BEGIN PROVIDED RECORDS
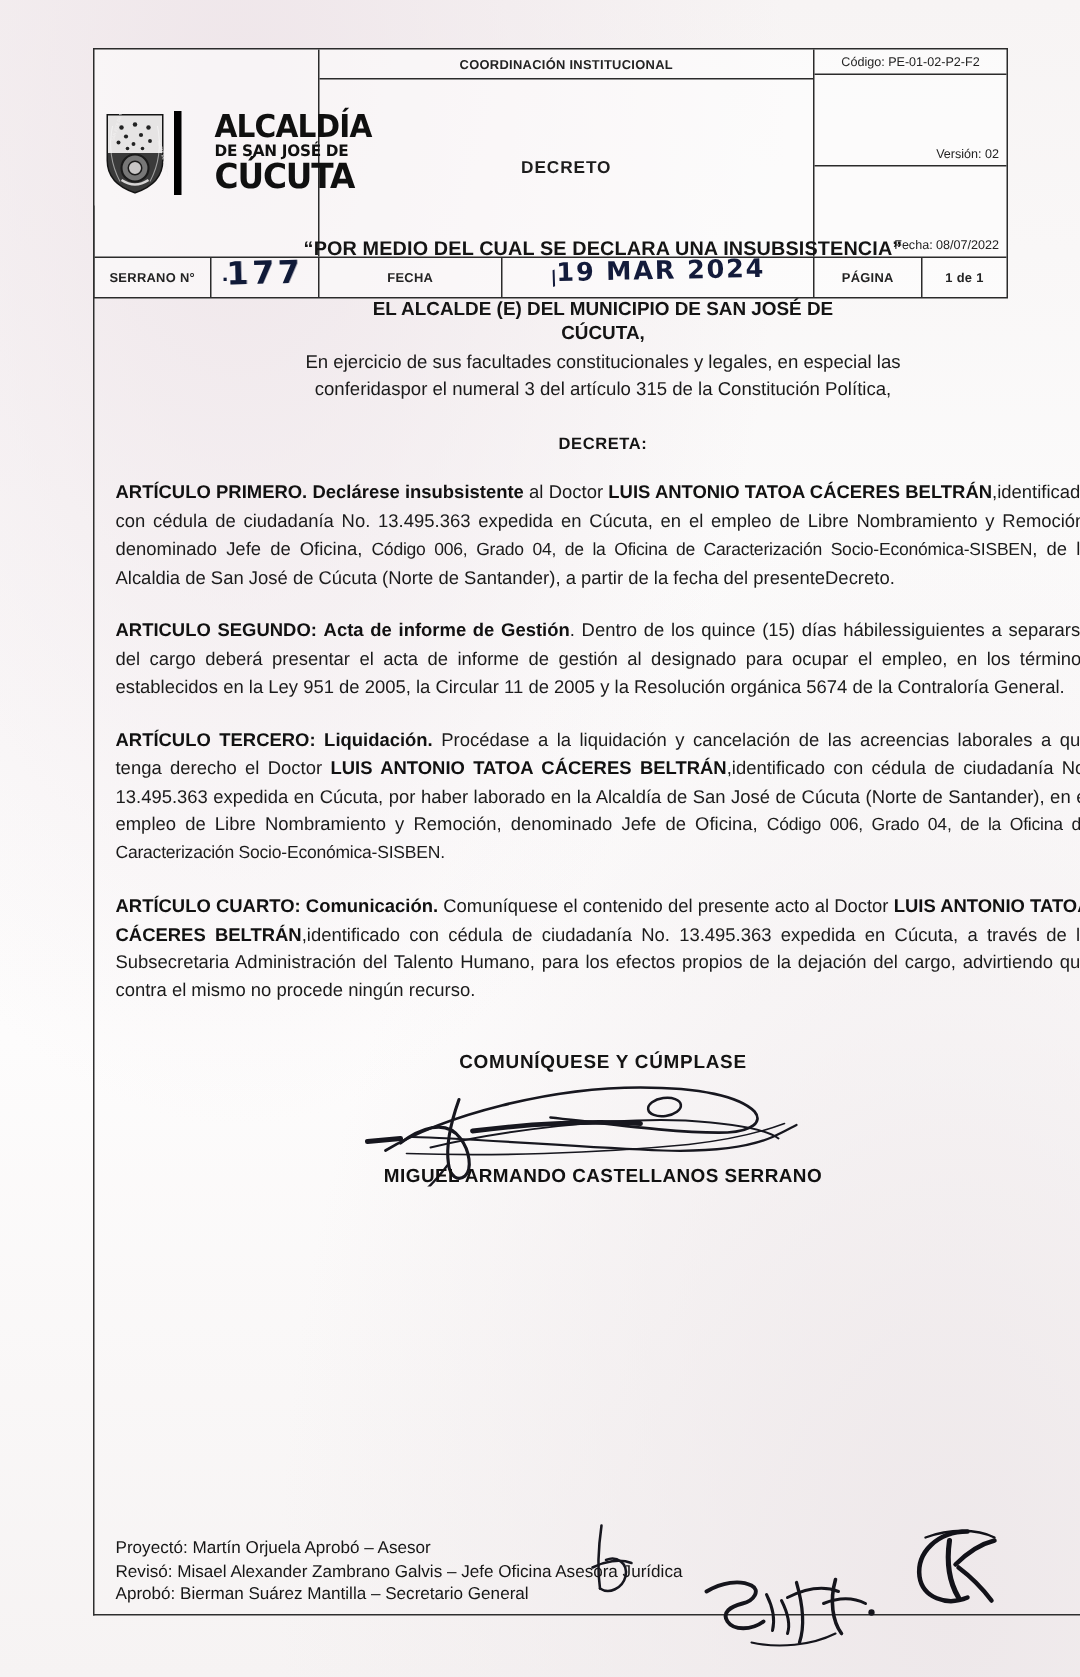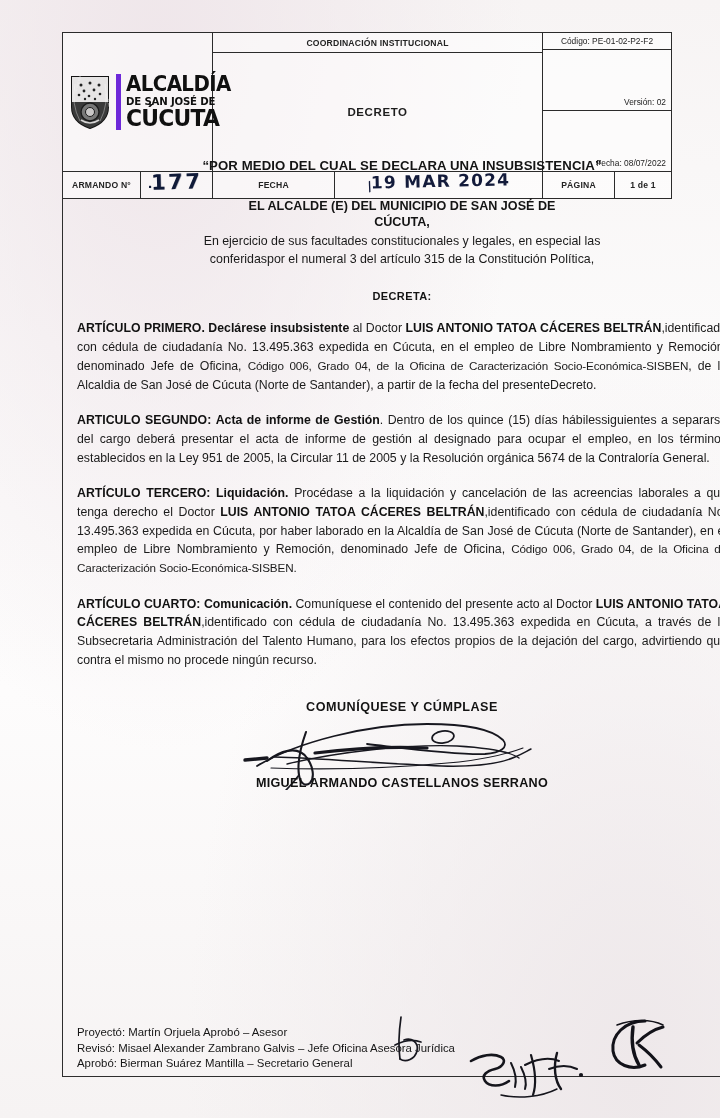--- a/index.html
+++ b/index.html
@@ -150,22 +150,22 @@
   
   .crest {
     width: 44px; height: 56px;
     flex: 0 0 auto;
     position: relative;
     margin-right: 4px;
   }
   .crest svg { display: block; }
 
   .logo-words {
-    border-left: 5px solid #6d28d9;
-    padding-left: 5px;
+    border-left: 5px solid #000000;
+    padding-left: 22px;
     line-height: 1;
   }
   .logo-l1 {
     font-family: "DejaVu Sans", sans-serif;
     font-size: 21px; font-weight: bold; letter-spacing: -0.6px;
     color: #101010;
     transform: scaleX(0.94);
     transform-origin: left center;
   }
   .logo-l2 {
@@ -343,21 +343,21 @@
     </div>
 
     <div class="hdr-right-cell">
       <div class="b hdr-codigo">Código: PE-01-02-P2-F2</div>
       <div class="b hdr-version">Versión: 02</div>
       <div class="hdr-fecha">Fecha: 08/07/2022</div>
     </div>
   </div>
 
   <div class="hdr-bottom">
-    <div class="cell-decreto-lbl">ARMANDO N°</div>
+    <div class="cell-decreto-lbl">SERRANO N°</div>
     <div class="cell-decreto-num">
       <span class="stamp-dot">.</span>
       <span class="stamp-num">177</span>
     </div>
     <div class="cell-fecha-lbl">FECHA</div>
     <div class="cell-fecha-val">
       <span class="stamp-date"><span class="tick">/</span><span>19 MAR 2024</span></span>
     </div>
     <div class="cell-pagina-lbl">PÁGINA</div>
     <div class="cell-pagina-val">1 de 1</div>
END PROVIDED RECORDS
◆ **TASK PROMPT**
Every line above that has the string "cell" needs to be copied.

◆ **RESULT OF THE EXERCISE**
     <div class="hdr-right-cell">
-    <div class="cell-decreto-lbl">ARMANDO N°</div>
+    <div class="cell-decreto-lbl">SERRANO N°</div>
     <div class="cell-decreto-num">
     <div class="cell-fecha-lbl">FECHA</div>
     <div class="cell-fecha-val">
     <div class="cell-pagina-lbl">PÁGINA</div>
     <div class="cell-pagina-val">1 de 1</div>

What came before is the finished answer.